* [Listed entries]:

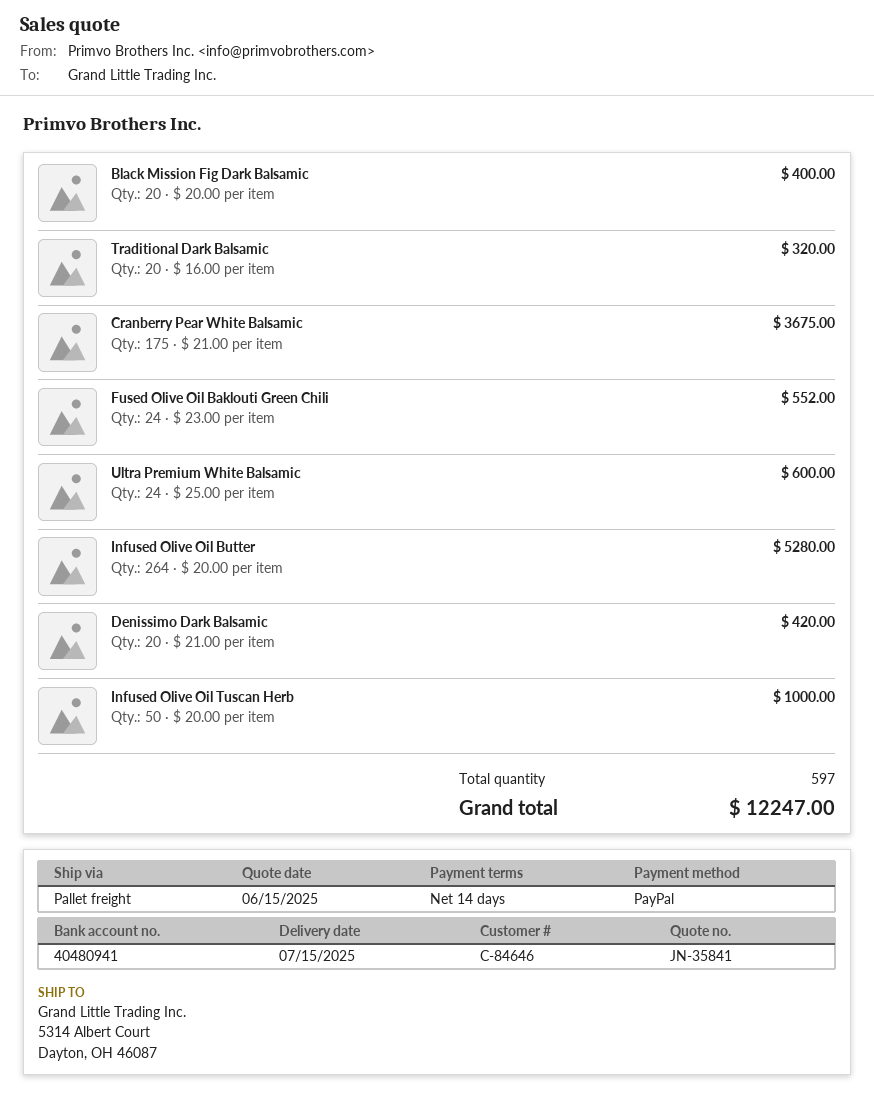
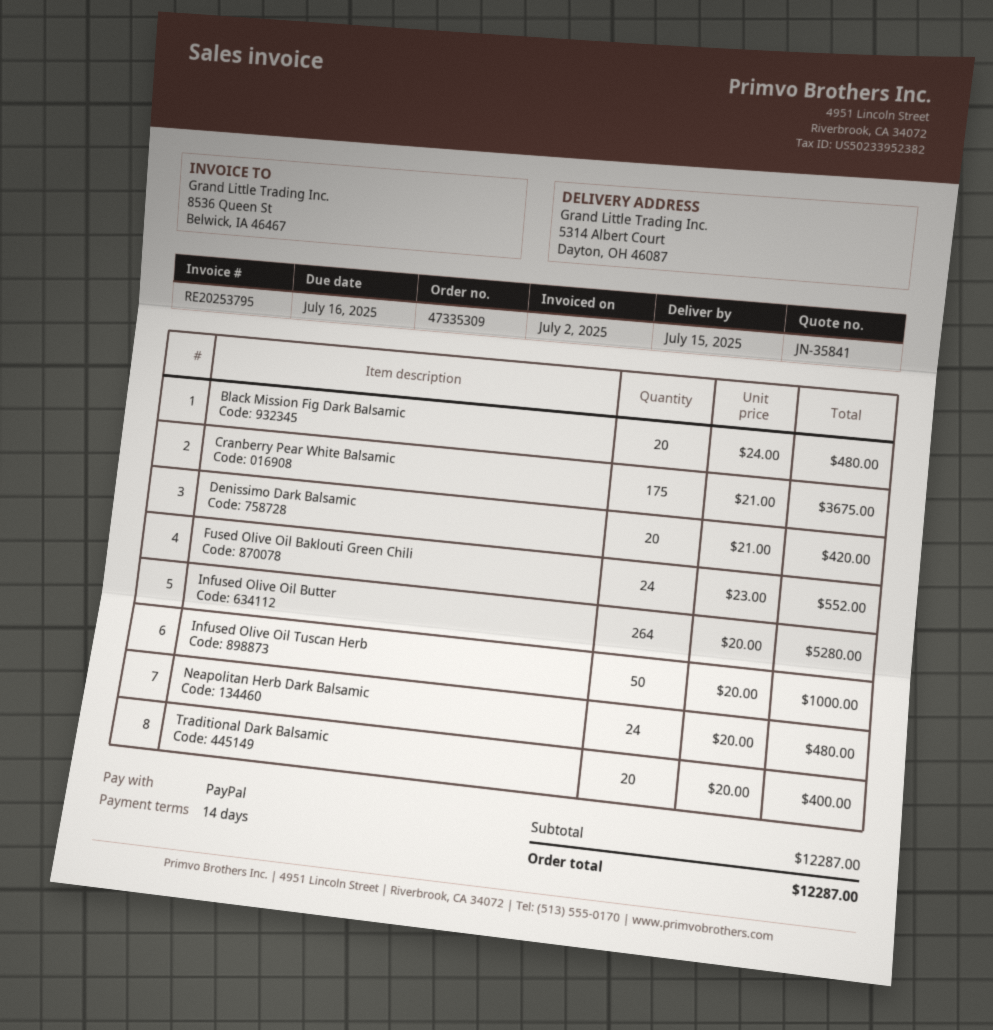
Black Mission Fig Dark Balsamic: 20 x 20.00 = 400.00 -> 20 x 24.00 = 480.00
Traditional Dark Balsamic: 20 x 16.00 = 320.00 -> 20 x 20.00 = 400.00
Ultra Premium White Balsamic: 24 x 25.00 = 600.00 -> none
Neapolitan Herb Dark Balsamic: none -> 24 x 20.00 = 480.00
total: 12247.00 -> 12287.00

* [Exercise]:
Scan the listing for the string "Dark" and copy every line that carries it.

* [Finished task]:
Black Mission Fig Dark Balsamic: 20 x 20.00 = 400.00 -> 20 x 24.00 = 480.00
Traditional Dark Balsamic: 20 x 16.00 = 320.00 -> 20 x 20.00 = 400.00
Neapolitan Herb Dark Balsamic: none -> 24 x 20.00 = 480.00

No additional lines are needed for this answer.